Shamel supposed that the Pasha was aware that, of late, his youngest brother had neglected his familiar haunts and regular nightclub companions; had taken solitary trips to the country; and had spent several hours with an illustrious doctor of theology at the Azhar University.

‘There’s something on your mind.’ The Pasha puffed on his cigar. ‘I’m listening. You’ve not been yourself lately. I know it must have been a shock for you, your friend Maurice dropping dead like that. And so young too, in his twenties.’

‘That’s just it. You never think it could happen to someone your own age. I mean, you live your life, you sow your wild oats, you think you have all the time in the world, to settle down later, to make everything right with Allah and your fellow-man. And then, just like that…You realize that you can run out of time at any moment.’ He shook his head. He was quiet for a minute, then he turned to face his brother. ‘I’ve come to ask for your permission. To get married.’

The Pasha listened, nodding from time to time. If he had an inkling of the nature of Shamel’s revelation, he did not show it. Shamel had learned very early on that his oldest brother could listen to the same piece of information five times from five different people and leave each one of his interlocutors with the impression that he was imparting news.

‘Well, well, so you’ve decided it’s time to settle down. Of course, what a shock, that poor Baruch boy – You know, someone else would have dealt with that very differently. But you were always mature for your age.
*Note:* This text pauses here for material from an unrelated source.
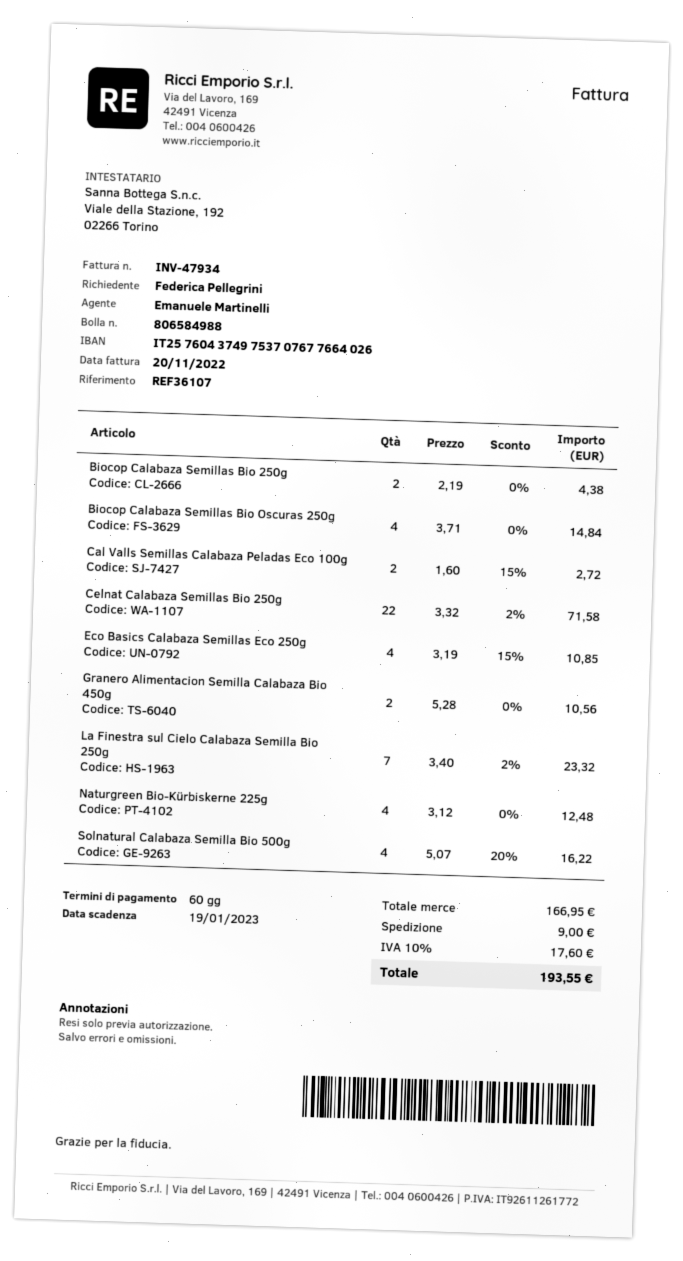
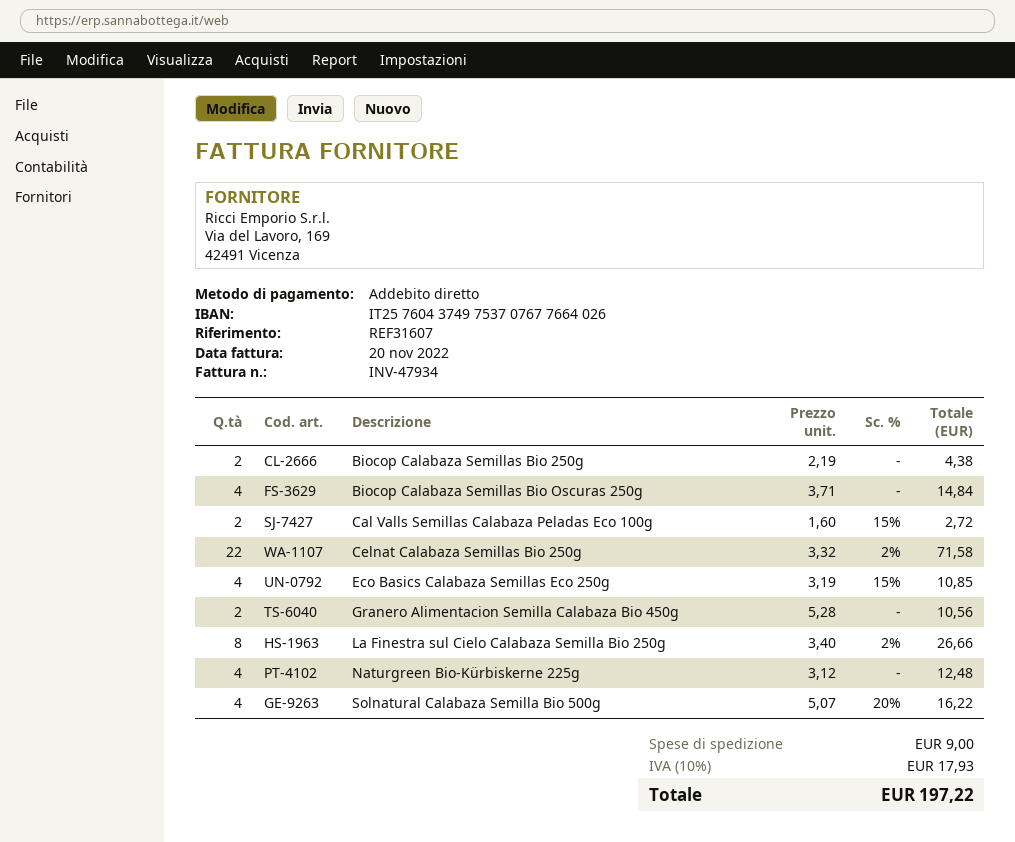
reference: REF36107 -> REF31607
La Finestra sul Cielo Calabaza Semilla Bio 250g: 7 x 3.40 - 2% = 23.32 -> 8 x 3.40 - 2% = 26.66
tax: 10% = 17.60 -> 10% = 17.93
total: 193.55 -> 197.22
I think you’re making the right decision. Congratulations.’ The Pasha puffed on his cigar, deep in thought. ‘When I get back from the ministry this evening we must get together with all your brothers and decide about dividing up the inheritance. We always said we’d do it when you came of age. We should have done it five years ago, but there never seemed to be a good time. Now that you’re thinking of getting married, it’s high time.’